Impact
The HTML Tag Shortcodes plugin for WordPress permits contributors to embed arbitrary attributes, and the plugin fails to sanitise or escape those attributes. Stored cross‑site scripting is therefore possible when a malicious contributor inserts a script payload into a shortcode that is then rendered for all visitors. This can lead to theft of session cookies, credential phishing, or malicious redirects. The flaw is a classic input validation weakness (CWE‑79).
Affected Systems
WordPress sites that have the jhoylman HTML Tag Shortcodes plugin installed at version 1.1 or earlier. Any site where users with contributor or higher roles can create or edit content is susceptible. The vulnerability is present across all releases of the plugin up to and including 1.1.
Risk and Exploitability
The vulnerability is assigned a CVSS score of 6.4, indicating moderate severity.
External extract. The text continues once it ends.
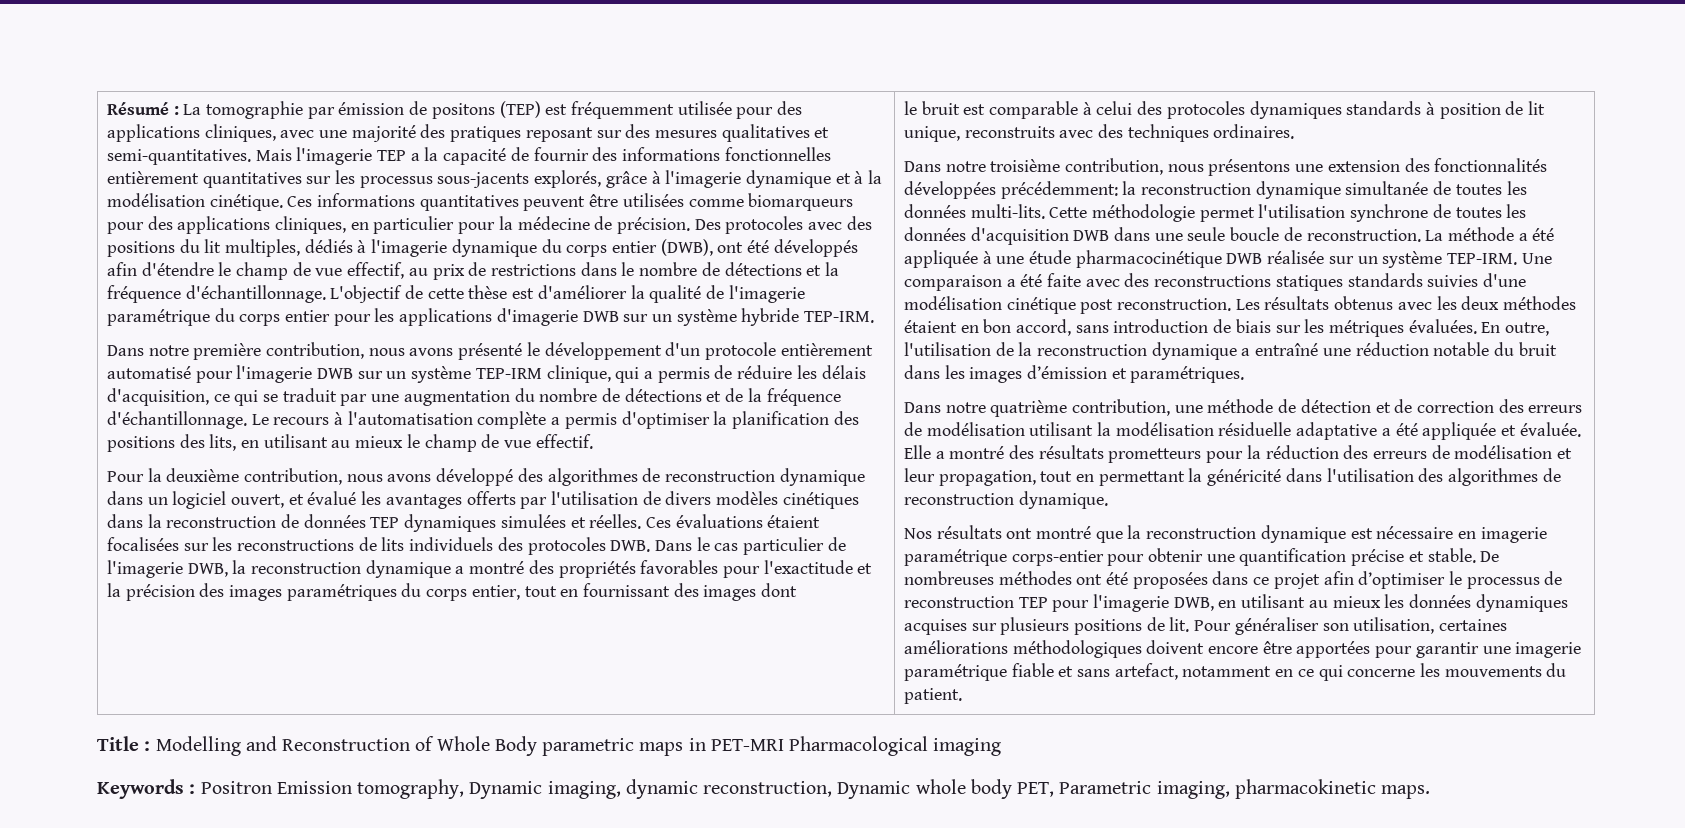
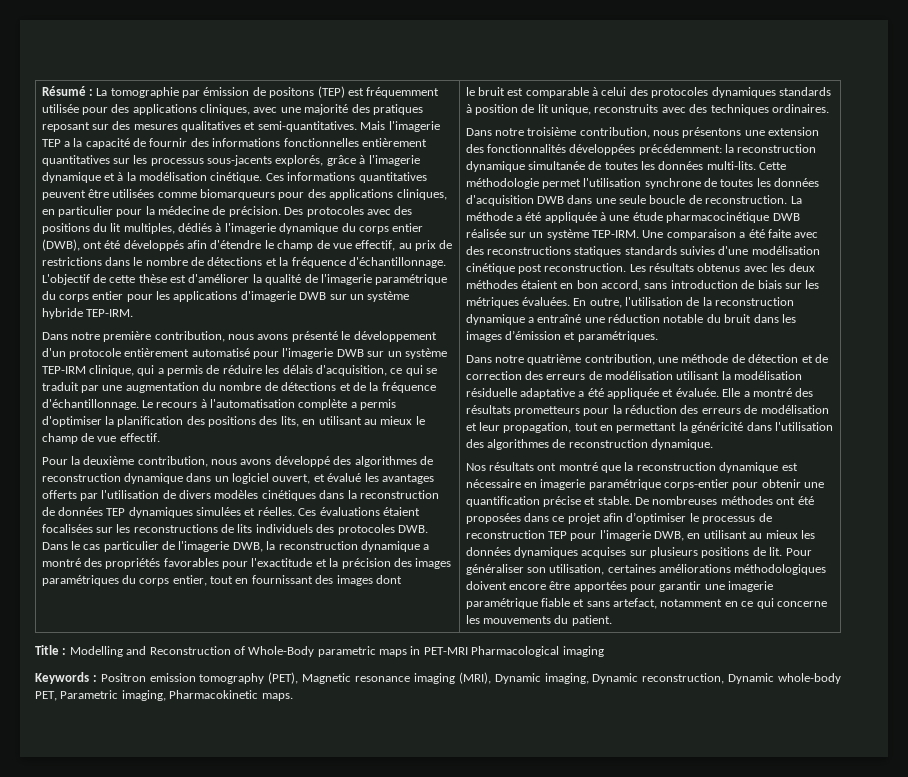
- Title : Modelling and Reconstruction of Whole Body parametric maps in PET-MRI Pharmacological imaging
+ Title : Modelling and Reconstruction of Whole-Body parametric maps in PET-MRI Pharmacological imaging
- Keywords : Positron Emission tomography, Dynamic imaging, dynamic reconstruction, Dynamic whole body PET, Parametric imaging, pharmacokinetic maps.
+ Keywords : Positron emission tomography (PET), Magnetic resonance imaging (MRI), Dynamic imaging, Dynamic reconstruction, Dynamic whole-body PET, Parametric imaging, Pharmacokinetic maps.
The EPSS score is below 1 %, signalling a very low probability of exploitation in the near term, and the issue does not appear in the CISA KEV catalog. Attackers must have contributor‑level access or higher to inject malicious content; once stored, the payload executes automatically for any user who views the affected post. The lack of input sanitisation makes exploitation straightforward for an authenticated user, but the low EPSS suggests active exploitation campaigns are unlikely at present.